L’Union européenne cherche, de son côté, une sortie moins directement militaire. Kaja Kallas a évoqué lundi une formule inspirée de l’ancien accord céréalier en mer Noire pour tenter de débloquer les flux d’Ormuz. Cette piste montre qu’à Bruxelles, la priorité n’est pas encore la constitution d’une force navale nouvelle, mais la recherche d’un mécanisme de circulation sécurisé politiquement soutenable.
La Chine, elle aussi, est devenue un point de pression dans le discours américain. Donald Trump a laissé entendre qu’un sommet prévu avec Xi Jinping pourrait être retardé, selon l’attitude de Pékin sur Ormuz. Pékin a répondu que les contacts bilatéraux se poursuivaient, sans s’engager sur une participation sécuritaire au détroit.
Une conférence qui éclaire davantage une impasse qu’un tournant
La conférence qui vient de s’achever n’a donc pas annoncé de changement stratégique majeur. Elle a surtout exposé, de façon plus brute, l’écart entre le récit présidentiel et la situation diplomatique du moment. Trump continue de dire que l’Iran est battu, que ses missiles s’épuisent et que ses moyens navals ont été frappés. Mais il constate en même temps que les alliés qu’il appelle à la rescousse ne se précipitent pas.

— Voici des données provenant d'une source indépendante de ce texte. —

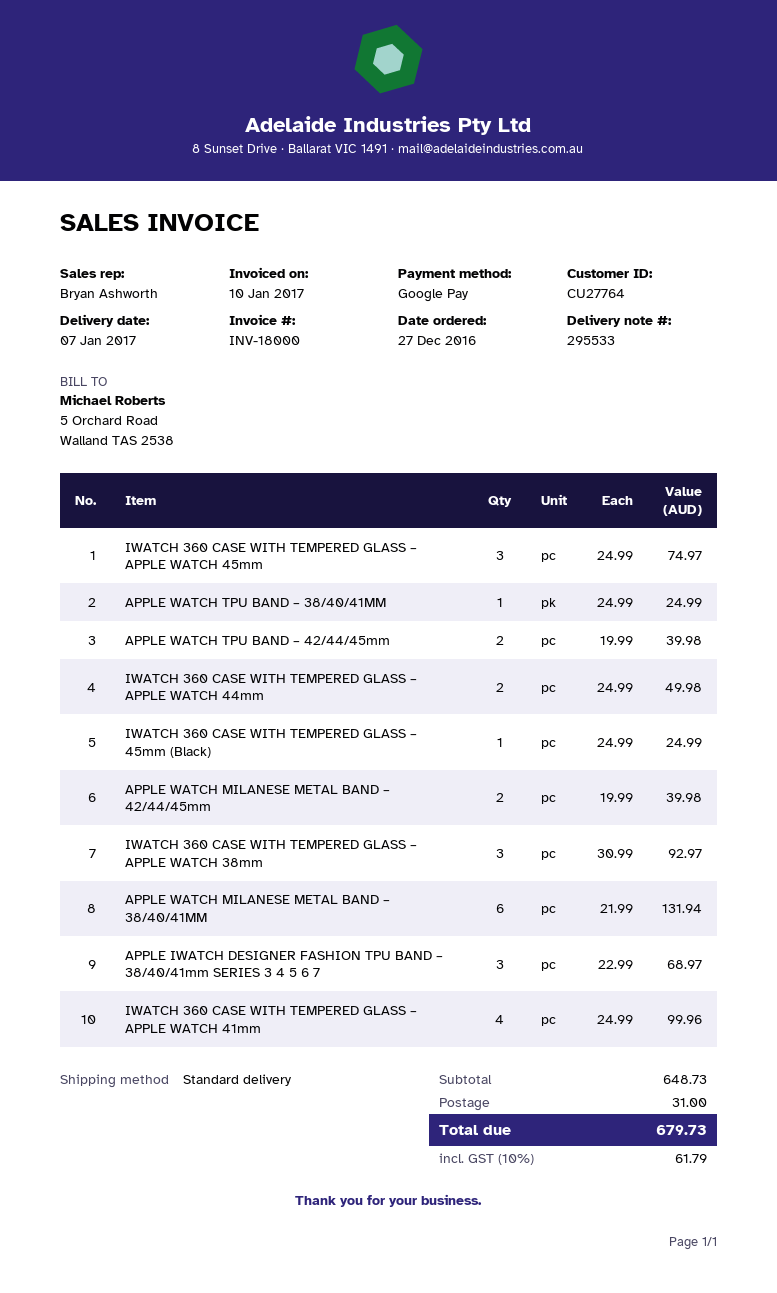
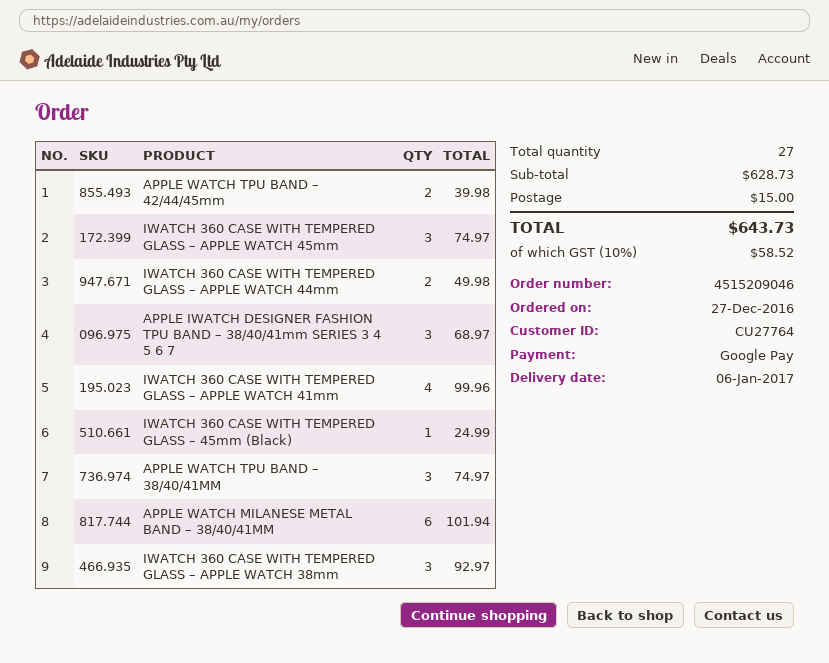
delivery date: 2017-01-07 -> 2017-01-06
APPLE WATCH TPU BAND – 38/40/41MM: 1 for 24.99 -> 3 for 74.97
APPLE WATCH MILANESE METAL BAND – 42/44/45mm: 2 for 39.98 -> none
APPLE WATCH MILANESE METAL BAND – 38/40/41MM: 6 for 131.94 -> 6 for 101.94
subtotal: 648.73 -> 628.73
shipping: 31.00 -> 15.00
tax: 10% = 61.79 -> 10% = 58.52
total: 679.73 -> 643.73

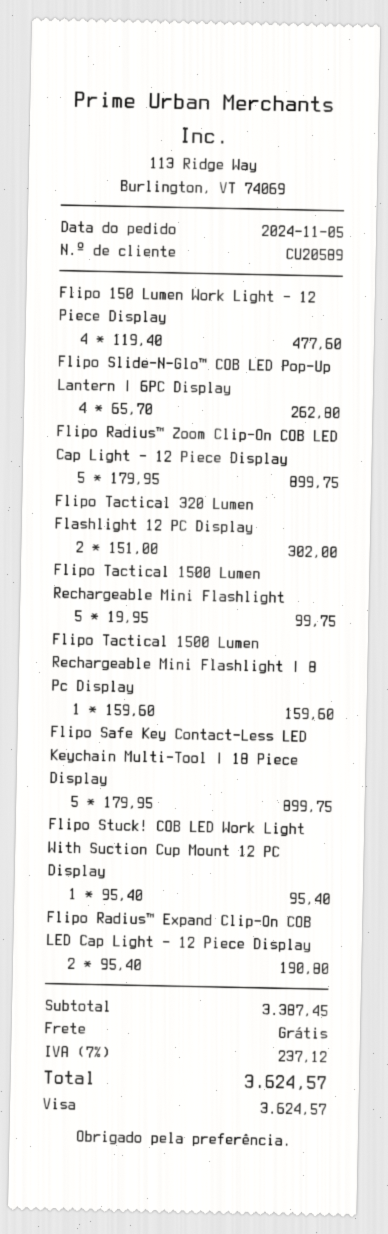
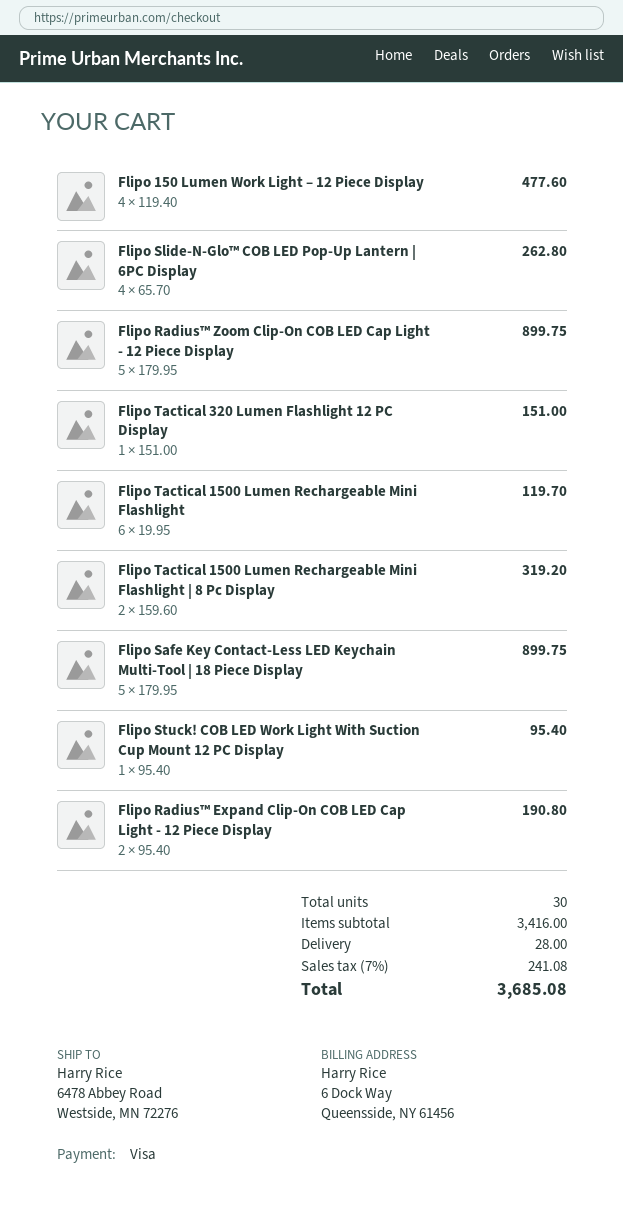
Flipo Tactical 320 Lumen Flashlight 12 PC Display: 2 x 151.00 = 302.00 -> 1 x 151.00 = 151.00
Flipo Tactical 1500 Lumen Rechargeable Mini Flashlight: 5 x 19.95 = 99.75 -> 6 x 19.95 = 119.70
Flipo Tactical 1500 Lumen Rechargeable Mini Flashlight | 8 Pc Display: 1 x 159.60 = 159.60 -> 2 x 159.60 = 319.20
subtotal: 3387.45 -> 3416.00
shipping: 0.00 -> 28.00
tax: 7% = 237.12 -> 7% = 241.08
total: 3624.57 -> 3685.08

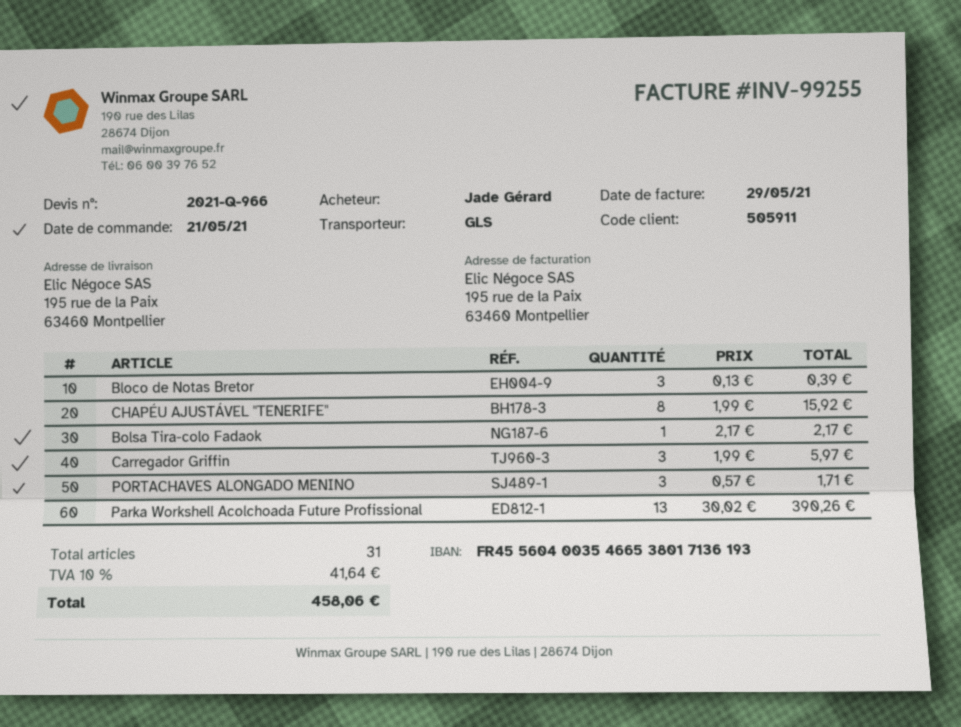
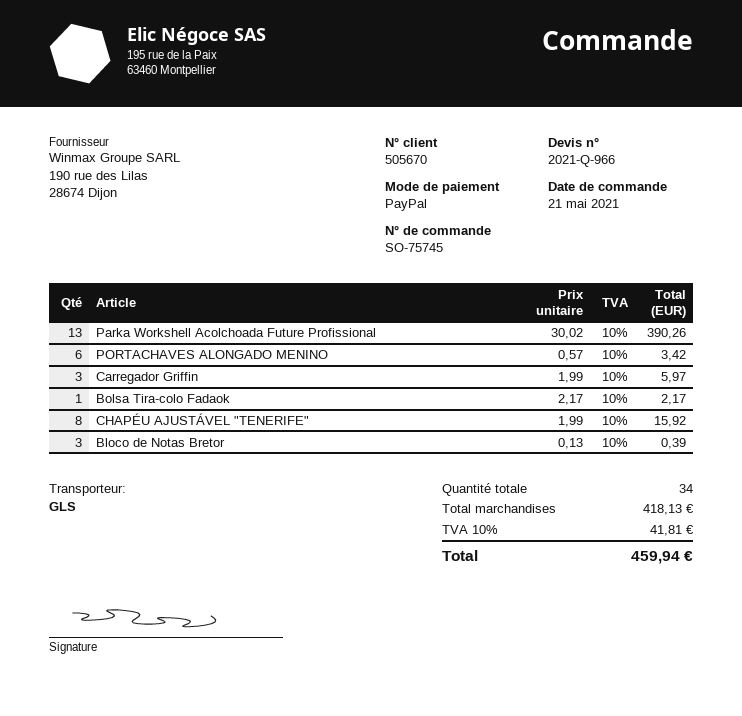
customer number: 505911 -> 505670
PORTACHAVES ALONGADO MENINO: 3 x 0.57 = 1.71 -> 6 x 0.57 = 3.42
total quantity: 31 -> 34
tax: 10% = 41.64 -> 10% = 41.81
total: 458.06 -> 459.94

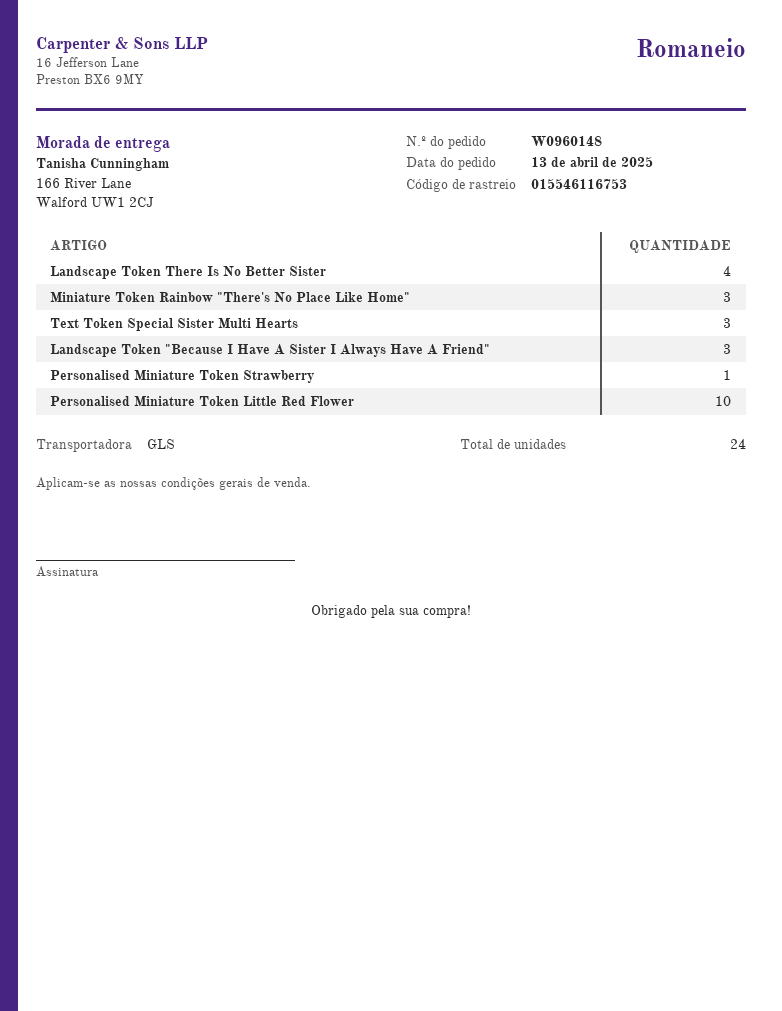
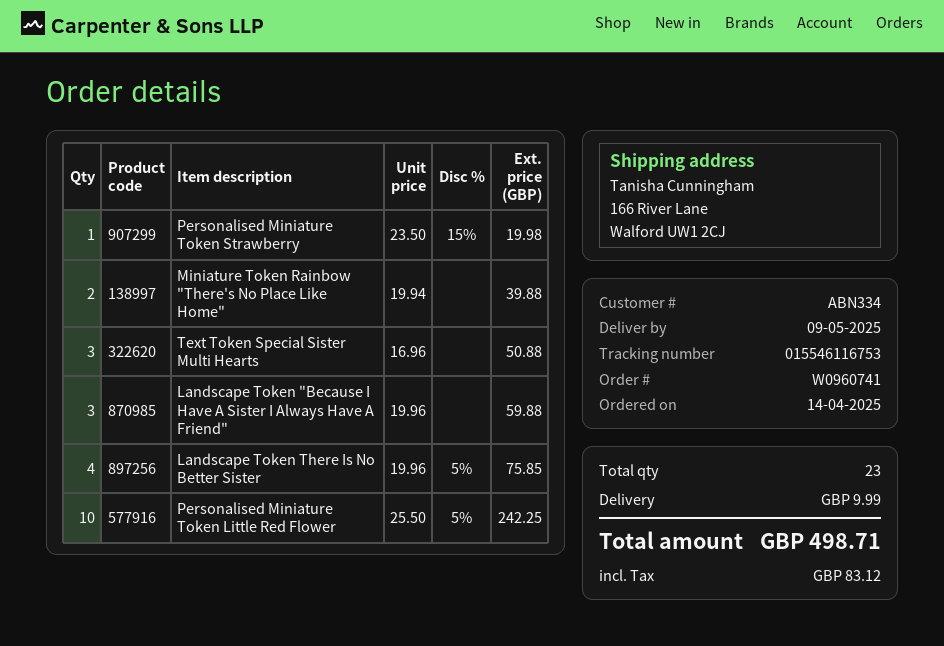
order number: W0960148 -> W0960741
order date: 2025-04-13 -> 2025-04-14
Miniature Token Rainbow "There's No Place Like Home": 3 -> 2
total quantity: 24 -> 23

Au soir du 16 mars, le tableau est donc précis : Washington revendique la supériorité militaire, mais ne dispose toujours pas de la coalition qu’il souhaitait pour Ormuz. Les citations de Donald Trump traduisent cette tension mieux que tout commentaire : « They have been literally obliterated », d’un côté ; « about seven » pays appelés à venir aider, de l’autre. Entre les deux, un détroit toujours au centre de la guerre et une alliance occidentale qui, pour l’instant, ne suit pas.